8 mai à Voiron, ne pas oublier

au jour le jourLe mercredi 08 mai 2024

En ce 8 mai 2024, j'ai eu le plaisir de participer à la cérémonie qu'organisait la mairie de Voiron en présence de nombreux élus, autorités et représentants des anciens combattants.

 

Seul le prononcé fait foi

 

Cette année 2024 est une année de Mémoire pour notre pays. Nous commémorerons cette année nombre de dates liées à des évènements glorieux de la Libération de la France en 1944

Nous commémorerons aussi nombre d’exactions commises par les soldats nazis qui, sentant leur défaite approcher en cette année 1944, n’eurent plus aucunes limites dans à leurs desseins barbares et inhumains

Je pense avec émotion aux enfants de la Martellière, aux déportés du Vercors : Vassieux, Malleval, St Nizier, aux victimes des sinistres représailles de Voreppe et à toutes celles et ceux qui furent les victimes de la petitesse des hommes : aux assassinés, aux déportés, aux torturés, aux humiliés.

Alors que les derniers témoins de ces actes ignobles ne sont plus là, que ceux qui restent furent bien jeunes au moment des faits et se font aussi bien rares, nous sentons flotter sur l’Europe et la France un vent mauvais.
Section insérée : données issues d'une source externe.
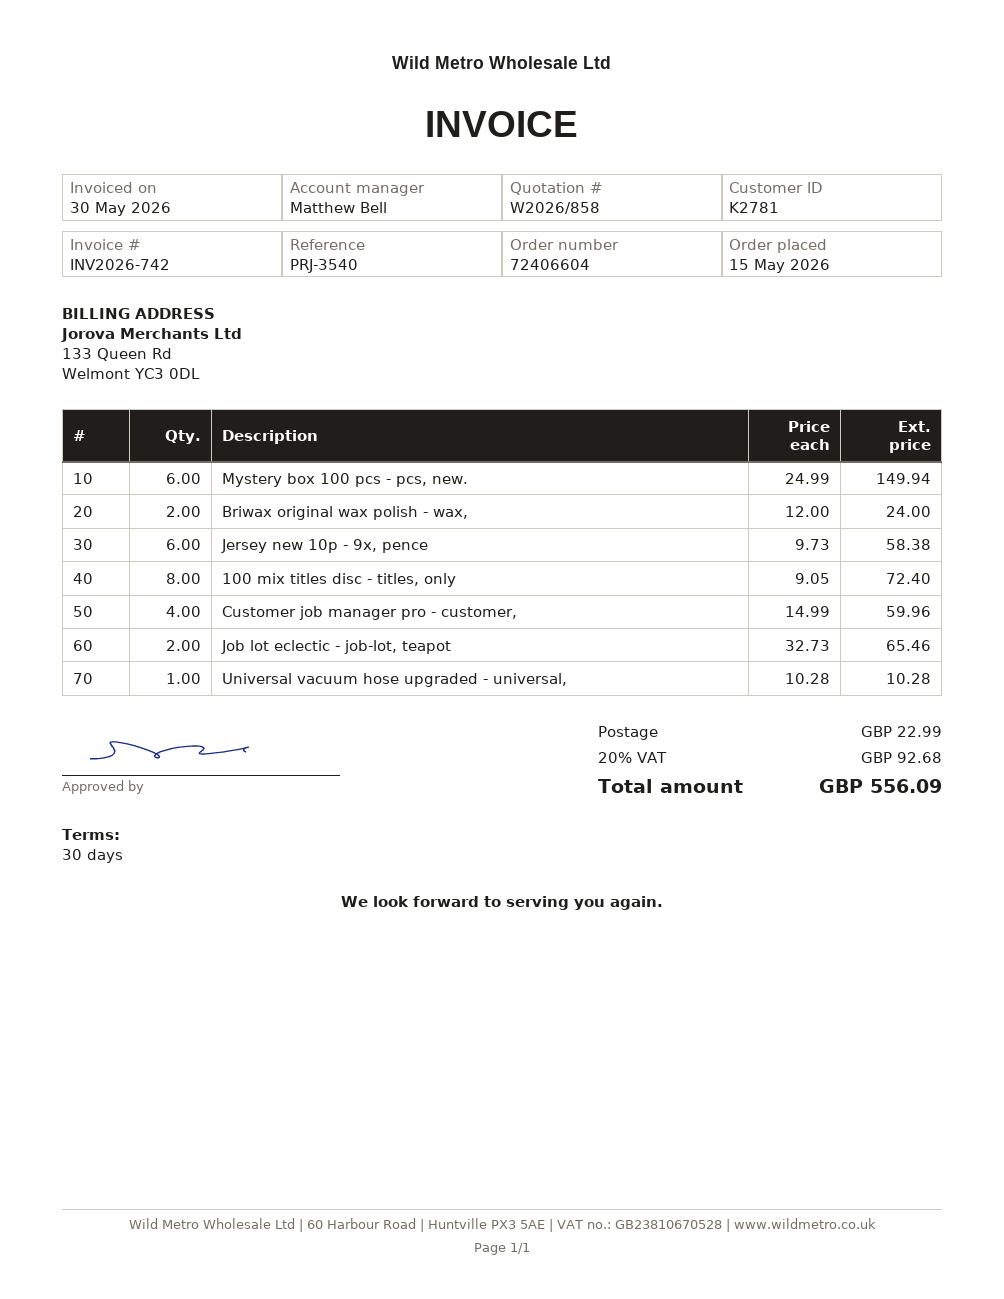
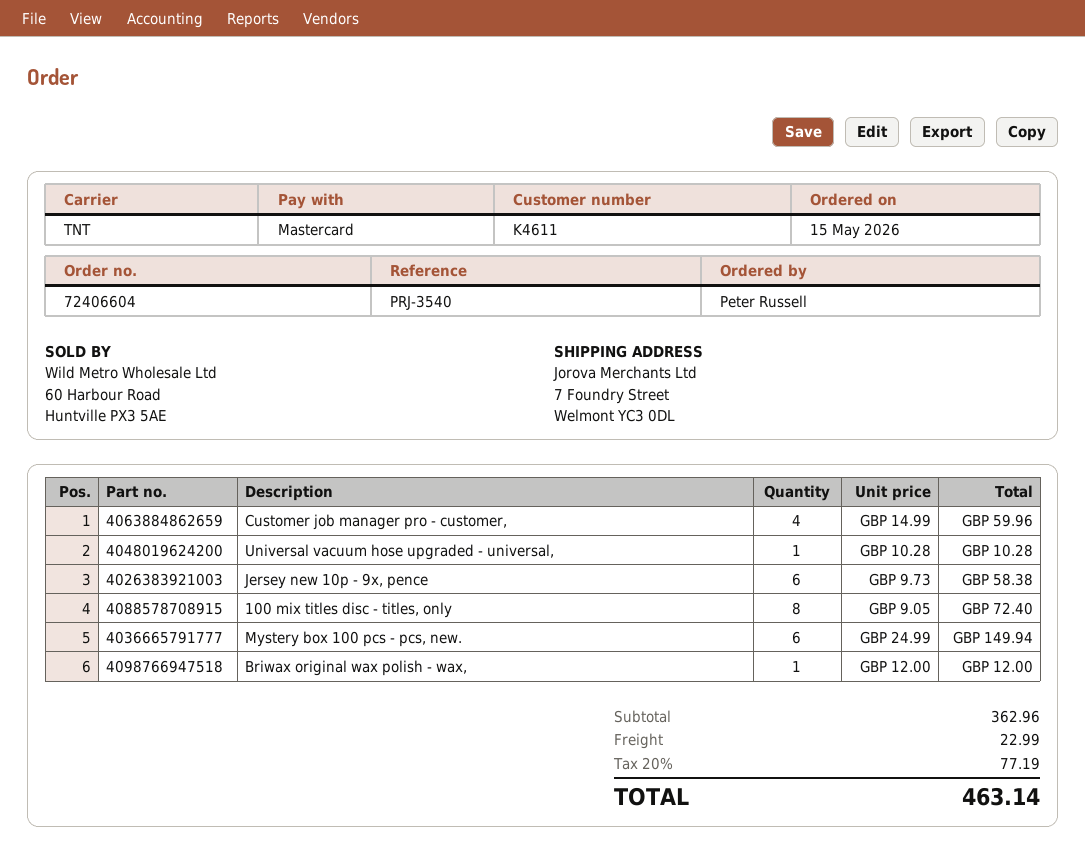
customer number: K2781 -> K4611
Briwax original wax polish - wax,: 2 x 12.00 = 24.00 -> 1 x 12.00 = 12.00
Job lot eclectic - job-lot, teapot: 2 x 32.73 = 65.46 -> none
tax: 20% = 92.68 -> 20% = 77.19
total: 556.09 -> 463.14

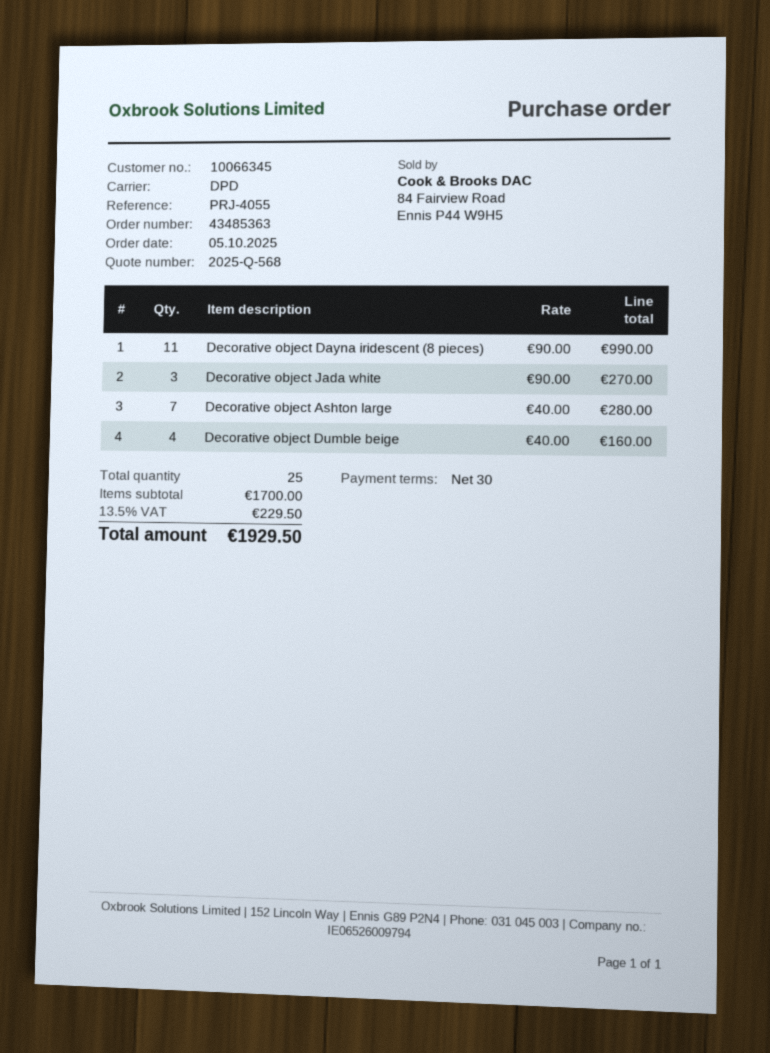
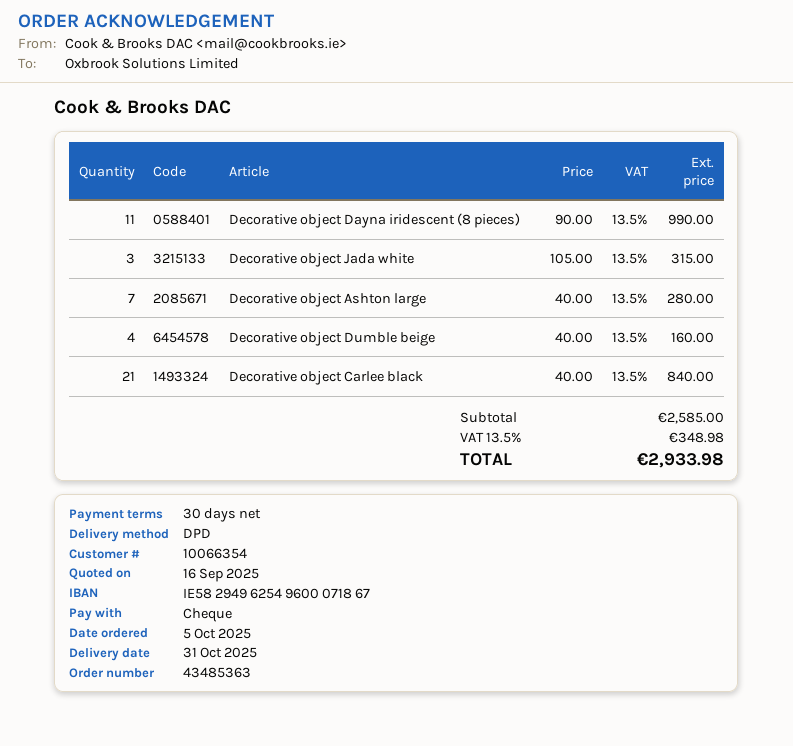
customer number: 10066345 -> 10066354
Decorative object Jada white: 3 x 90.00 = 270.00 -> 3 x 105.00 = 315.00
Decorative object Carlee black: none -> 21 x 40.00 = 840.00
subtotal: 1700.00 -> 2585.00
tax: 13.5% = 229.50 -> 13.5% = 348.98
total: 1929.50 -> 2933.98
Celui de la guerre, qui revient en Europe. Depuis 2014 et d’une manière encore plus outrancière depuis février 2022, la Russie entreprend la destruction de l’État souverain d’Ukraine sous prétexte de dénazification.

Au Proche-Orient, nous redécouvrons avec horreur la réalité du terme de pogrom que nous croyions réservé aux livres d’histoire. En Italie, à Milan, où nous apprenons avec consternation que 1500 nostalgiques du fascisme défilent sous les saluts nazis.

Chez nous en France, les actes antisémites sont multipliés par quatre depuis l’année dernière et en particulier depuis l’attaque du 7 octobre du Hamas contre Israël.

Toujours en France, où nos principes républicains, tels que l’asile, sont sans cesse remis en cause par ceux-là même qui souhaitent le retrait des drapeaux européens des frontons de nos mairies, la fin de la construction européenne

Plus que se répéter, l’histoire bégaye-t-elle ?

Avec une outrance jamais vue. Outrance dans les propos comme ceux de Donald Trump qualifiant la Maison Blanche de Gestapo. Outrance dans les actes de remises en cause de nos institutions et principes

On ne peut que se sentir démunis face à ce retour de la haine tant il frappe avec violence nos sociétés La mort de l'empathie humaine n’est-elle pas l'un des premiers signes et le plus révélateur d'une culture sur le point de sombrer dans la barbarie comme le disait Annah Arendt ? Les périodes de l’avant-guerre et de 1939-1945 apparaissent comme des comparatifs pertinents au premier abord. Mais les époques ne sont pas les mêmes. Nous ne pouvons comparer l’Europe des années 1920 avec celle des années 2020. Le faire serait une erreur puisque les réponses restent à inventer. Mais avec le recul de ces dernières années, nous pouvons dire avec gravité que nous changeons définitivement d’époque

La période augurant la « fin de l’histoire » est révolue, c’est une certitude.

Mondialisation, ouverture sur le monde et démocratie libérale ont semble t-il fait long feu dans certaines parties du monde. Cette contestation des valeurs qui ont fait notre prospérité gagne nos sociétés

Nous voyons le monde se réarmer et à contre-cœur, nous faisons le deuil des dividendes de la paix. Devant ce tableau très noir qu’avons-nous à faire ?

Être nous-même. Rester nous-même. A la manière de veilleurs dans la nuit tels que le décrivait Geneviève De Gaulle Anthonioz

Si nous sommes réunis aujourd’hui c’est que nous partageons des valeurs communes, un attachement viscéral à notre République : démocratique, solidaire, libérale, égalitaire. Un attachement à la mémoire de celles et ceux qui ont lutté dans les moments les plus difficiles de notre histoire et qui apparaissent plus que jamais comme des exemples

Républicains, démocrates, Il n’y a pas de fatalité : ne laissons pas le monopole de la parole et des actions aux destructeurs. En ce 8 mai, veille de la Journée de l’Europe, mobilisons nous.